- The stock was sold off due to lowered guidance on earnings.
- The stock is fairly valued on 2015 earnings estimates and earnings growth potential.
- The risk/reward ratio is about equal at this price.
Rite Aid Corporation (NYSE:RAD) is a retail drugstore chain in the United States. On 10Apr14 the company reported first quarter earnings of $0.10 per share, which beat the consensus of analysts' estimates by $0.05. In the past year, the company's stock is up 154.79% and is beating the S&P 500 (NYSEARCA:SPY), which has gained 18.62% in the same time frame. Since initiating my position back on 24Dec13, I'm up 47.18% while the S&P 500 is up 6.63%. With all this in mind, I'd like to take a moment to evaluate the stock on a fundamental, financial and technical basis to see if right now is a good time to purchase more of the stock for my growth portfolio.

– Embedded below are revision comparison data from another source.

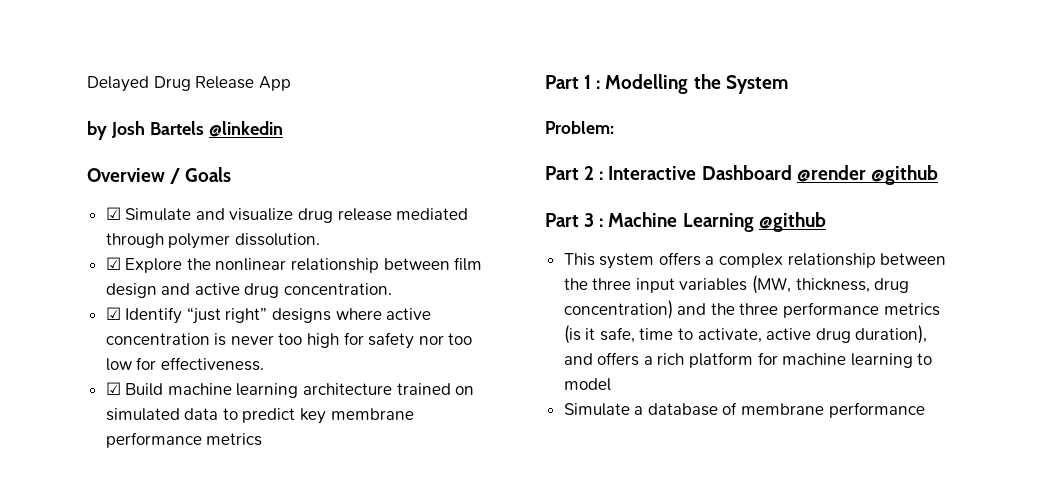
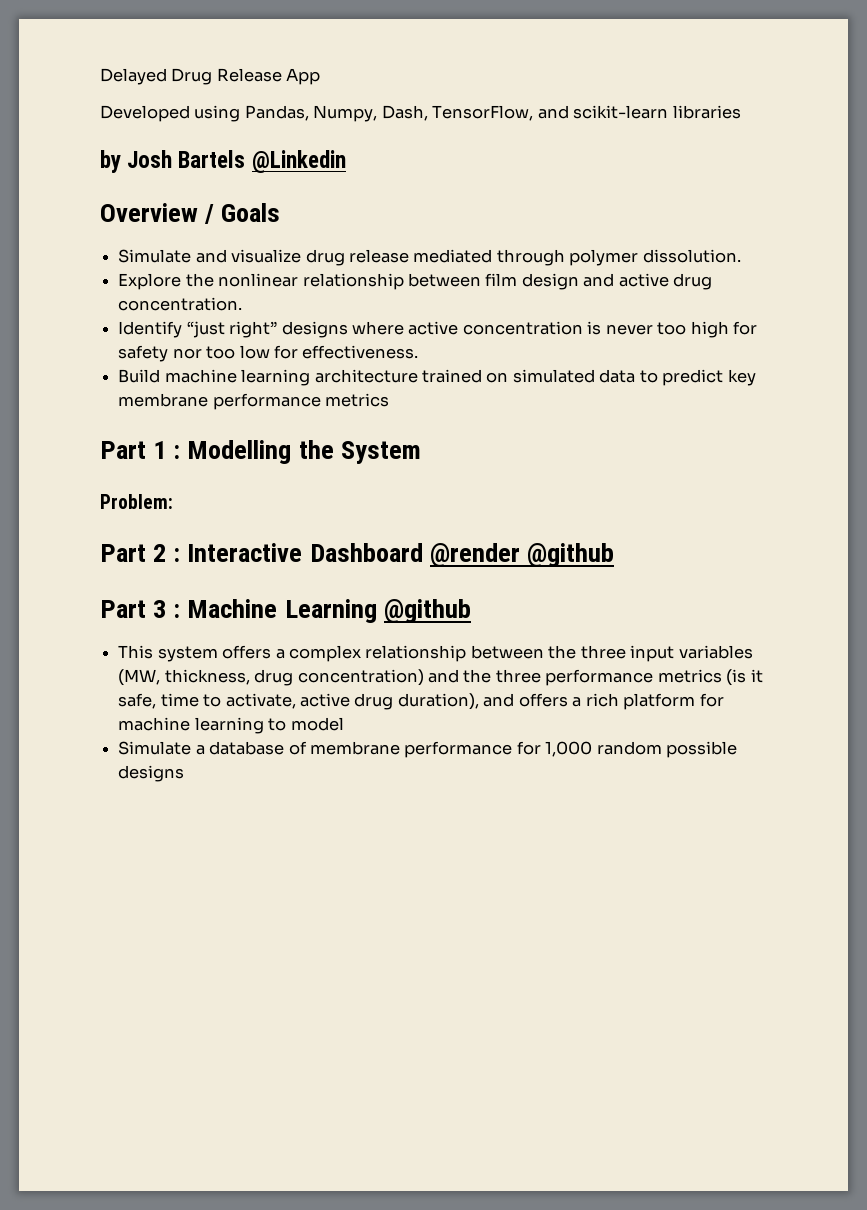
+ Developed using Pandas, Numpy, Dash, TensorFlow, and scikit-learn libraries
- by Josh Bartels @linkedin
+ by Josh Bartels @Linkedin
- ☑ Simulate and visualize drug release mediated through polymer dissolution.
+ Simulate and visualize drug release mediated through polymer dissolution.
- ☑ Explore the nonlinear relationship between film design and active drug concentration.
+ Explore the nonlinear relationship between film design and active drug concentration.
- ☑ Identify “just right” designs where active concentration is never too high for safety nor too low for effectiveness.
+ Identify “just right” designs where active concentration is never too high for safety nor too low for effectiveness.
- ☑ Build machine learning architecture trained on simulated data to predict key membrane performance metrics
+ Build machine learning architecture trained on simulated data to predict key membrane performance metrics
- Simulate a database of membrane performance
+ Simulate a database of membrane performance for 1,000 random possible designs

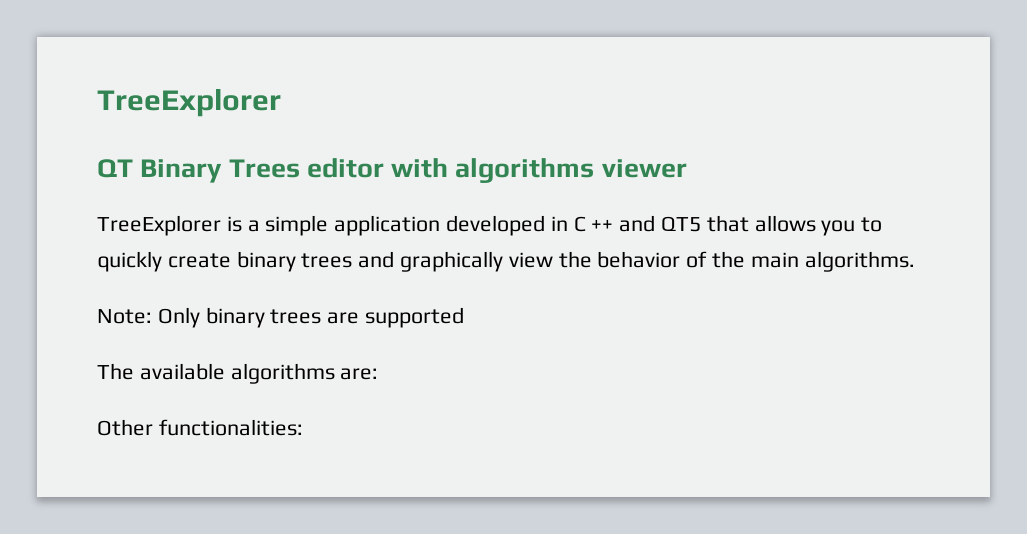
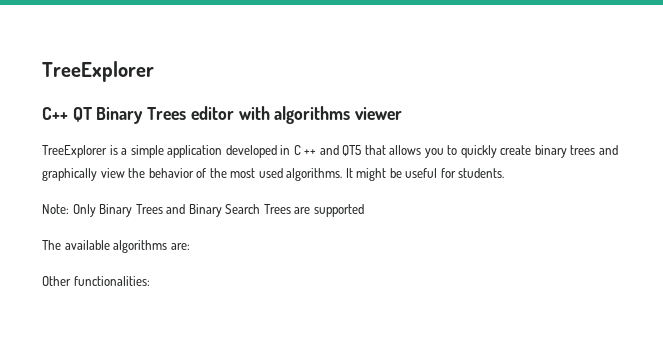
- QT Binary Trees editor with algorithms viewer
+ C++ QT Binary Trees editor with algorithms viewer
- TreeExplorer is a simple application developed in C ++ and QT5 that allows you to quickly create binary trees and graphically view the behavior of the main algorithms.
- Note: Only binary trees are supported
+ TreeExplorer is a simple application developed in C ++ and QT5 that allows you to quickly create binary trees and graphically view the behavior of the most used algorithms. It might be useful for students.
+ Note: Only Binary Trees and Binary Search Trees are supported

The company currently trades at a trailing 12-month P/E ratio of 35.09, which is expensively priced, but I mainly like to purchase a stock based on where the company is going in the future as opposed to what it has done in the past. On that note, the 1-year forward-looking P/E ratio of 15.35 is currently fairly priced for the future in terms of the right here, right now. The 1-year PEG ratio (1.17), which measures the ratio of the price you're currently paying for the trailing 12-month earnings on the stock while dividing it by the earnings growth of the company for a specified amount of time (I like looking at a 1-year horizon), tells me that the company is fairly priced based on a 1-year EPS growth rate of 29.97%. The company has great near-term future earnings growth potential with a projected EPS growth rate of 29.97%. In addition, the company has great long-term future earnings growth potential with a projected EPS growth rate of 42.69%.
On a financial basis, the things I look for are the dividend payouts, return on assets, equity and investment. The company does not sport a dividend to speak of, but is sporting return on assets, equity and investment values of 3.1%, -9.2% and 18.1%, respectively, which are all respectable with the exception of the horrible return on equity number. In this particular instance, I will skip the dividend aspect of the financials because the stock is in my growth portfolio, and in the growth portfolio a stock does not have to have a dividend.
Looking first at the relative strength index chart [RSI] at the top, I see the stock in middle-ground territory with a current value of 46.82 and downward trajectory due in large part to the miss on comp store sales in May. I will look at the moving average convergence-divergence [MACD] chart next. I see that the black line is below the red line with the divergence bars decreasing in height, indicating bearish momentum. As for the stock price itself ($7.72), I'm looking at $8.07 to act as resistance and the 50-day simple moving average (currently $7.37) to act as support for a risk/reward ratio, which plays out to be -4.53% to 4.53%.
- On 05Jun14 the company reported same-store sales increase of 3.5%, but that isn't what disappointed investors. The shares took a hit on the guidance that was provided as the company lowered expectations for fiscal year 2014 earnings, guiding to a range of $0.30 to $0.40 versus previous expectations of $0.31 to $0.42 per share.
Normally lowering forecasted earnings is a bad thing. Rite Aid said the lowered expectations are due to higher than expected drug costs and reimbursement rate reductions in the previous quarter. The May same store sales were still an increase though and this may just be a buying opportunity. Fundamentally, the company is fairly priced based on next year's earnings estimate and on future growth potential while sporting excellent near- and long-term earnings growth potential. Financially, it has no dividend to speak of and sports negative return on equity. On a technical basis, the stock has been oversold due to the guidance issue and the risk reward is about equal. Due to the equal risk/reward ratio, negative return on equity, and bearish momentum on the stock, I will not be pulling the trigger on this name right now. But rest assured that if I see the momentum begin to pick up again I'll be buying the dip, but I just think it can go down a little bit more in the next couple of days.
Disclaimer: This article is meant to serve as a journal for myself as to the rationale of why I bought/sold this stock when I look back on it in the future. These are only my personal opinions and you should do your own homework. Only you are responsible for what you trade and happy investing!
Disclosure: I am long RAD, SPY. I wrote this article myself, and it expresses my own opinions. I am not receiving compensation for it (other than from Seeking Alpha). I have no business relationship with any company whose stock is mentioned in this article.